Red, Red Bread
By Alicia Roberts, The Satellite - November 2006
An everyday food staple is getting a facelift from an unlikely source - grape skins.
Mark Walpole is the innovator behind a new product called Vinifera For Life, a wine-based flour. He has incorporated grape skins as an ingredient in breads, creating a novel new product that's not only fun to look at and eat; it's good for you too.
"There are two parts to it here," says Walpole. "There's the romantic idea of having colourful and flavourful breads, and there's the functional foods side of helping to make lifestyle choices for health eating."
Walpole's curiosity began with the idea of the French paradox - the Europeans eat foods with higher fat quantities, don't exercise as much and yet still have good cardiovascular health. One leading explanation for this paradox is that Europeans drink more red wine than North Americans.

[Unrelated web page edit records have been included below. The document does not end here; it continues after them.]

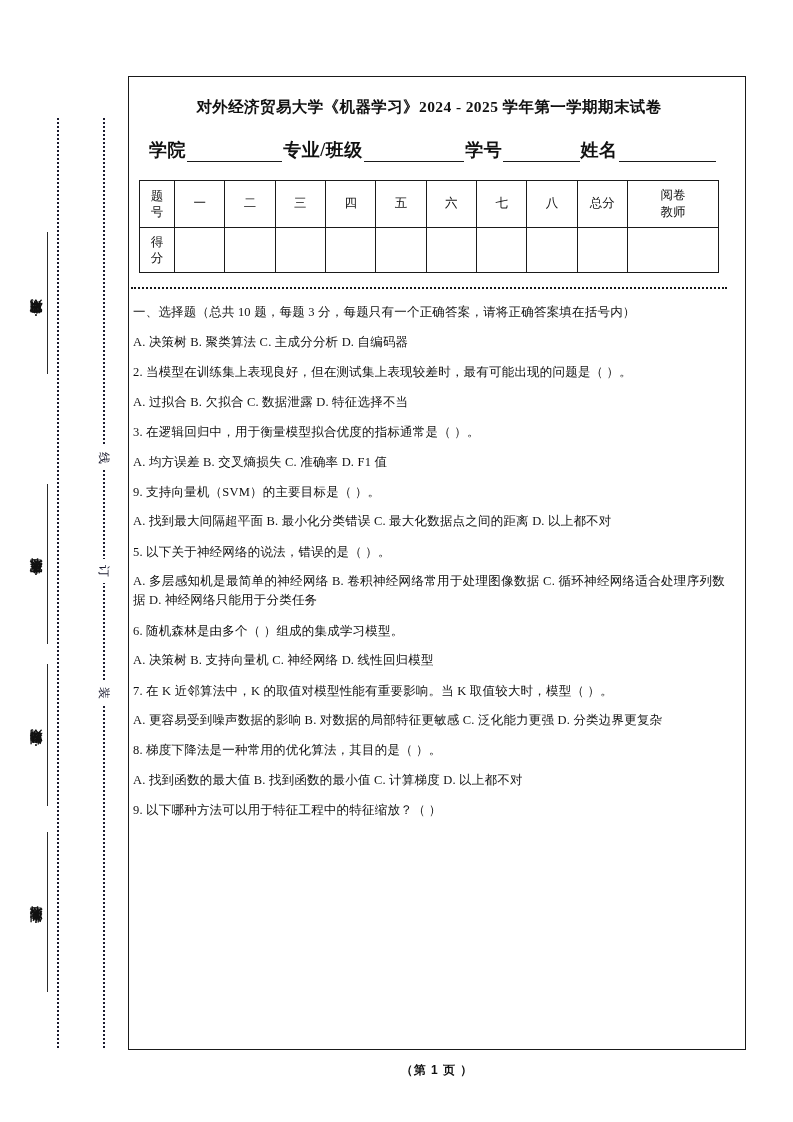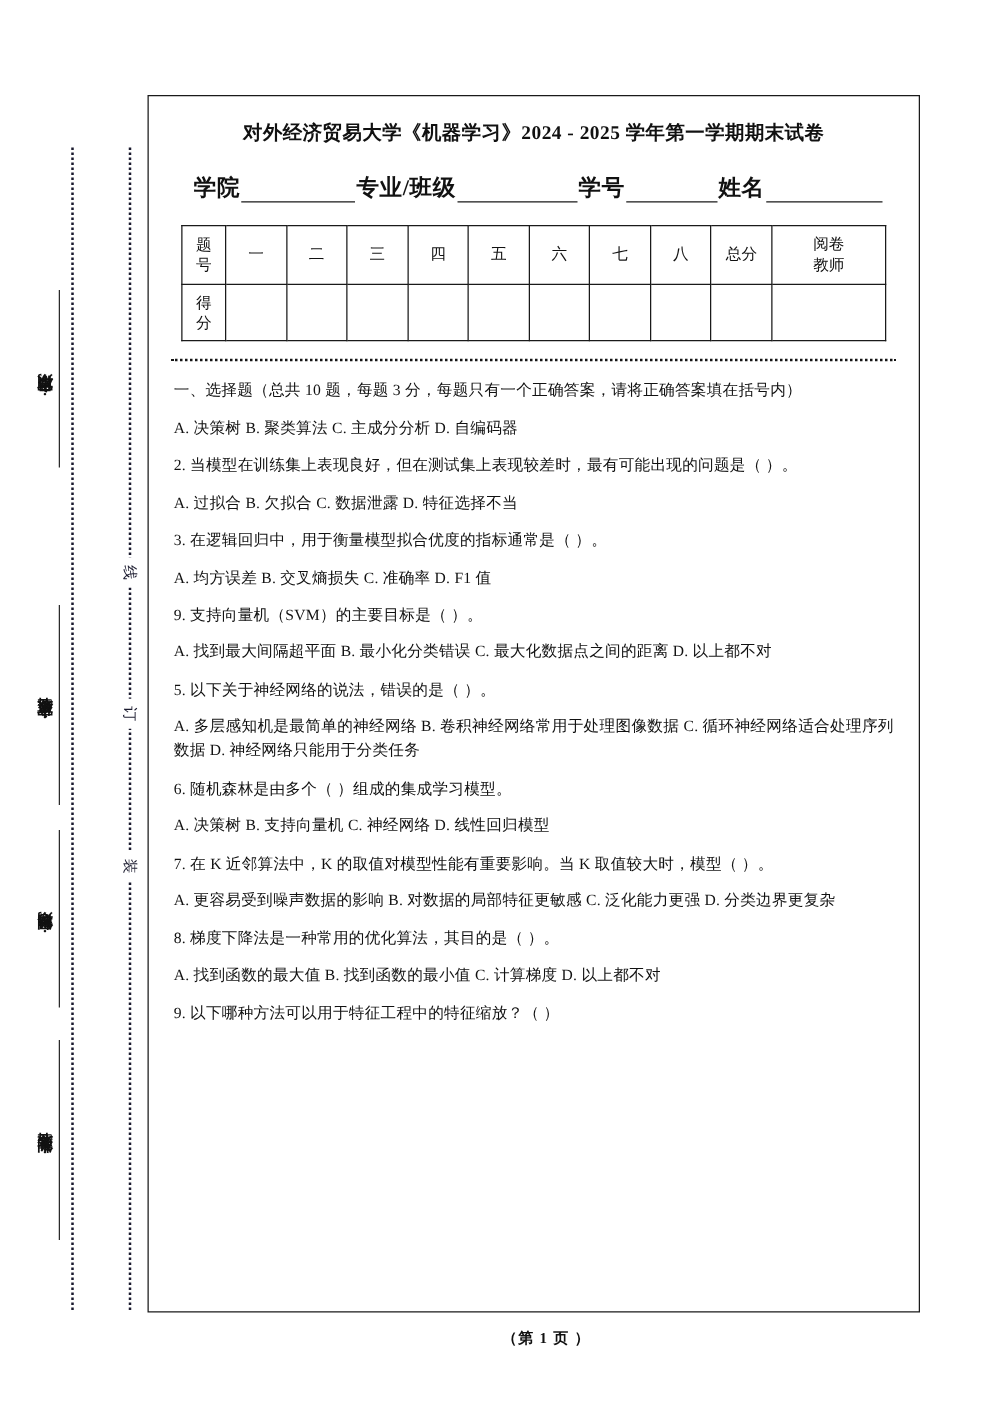--- a/index.html
+++ b/index.html
@@ -75,27 +75,27 @@
   .vrule {
     position: absolute;
     left: 47px;
     width: 0;
     border-left: 1px solid #2b2b2b;
   }
 
   
   .exam-box {
     position: absolute;
-    left: 118px;
+    left: 128px;
     top: 76px;
     width: 618px;
     height: 974px;
     border: 1.6px solid #1a1a1a;
     box-sizing: border-box;
-    padding: 14px 18px 0 18px;
+    padding: 14px 18px 0 2px;
   }
 
   .paper-title {
     text-align: center;
     font-size: 15.5px;
     font-weight: bold;
     line-height: 1.85;
     letter-spacing: 0.4px;
     margin: 2px 6px 0 6px;
     font-family: "Liberation Serif", "DejaVu Serif", serif;
@@ -188,21 +188,21 @@
   
   .page-footer {
     position: absolute;
     left: 128px;
     top: 1062px;
     width: 618px;
     text-align: center;
     font-size: 12px;
     font-weight: bold;
     letter-spacing: 1px;
-    font-family: Liberation Serif, serif;
+    font-family: Liberation Sans, sans-serif;
   }
 </style>
 </head>
 <body>
 
 <div class="margin-zone">
 
   <div class="dotted-vline v1"></div>
   <div class="dotted-vline v2"></div>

The red grape skins left after producing wine for consumption are a high source for resveratrol (a powerful antioxidant that can help in the fight against cardiovascular diseases), which may be why Europeans stay healthy.
The grape-skin-based product is high in resveratrol and is added to flour. Bakers can then use the flour in their recipes. Because different grape types are used for making various wines, the flavours of the powdery-flour additives also vary...creating many potential bread types.
"I don't want to be selling my bread to the world," says Walpole. "I want my ingredient to help influence how the world makes its bread, and so far it's been a very positive experience."
In the future, Walpole hopes to expand the use of the powder from bread to pasta, in countries all over the world.
Funding for this project was provided in part by Agriculture and Agri-Food Canada through the Agricultural Adaptation Council's CanAdvance Program.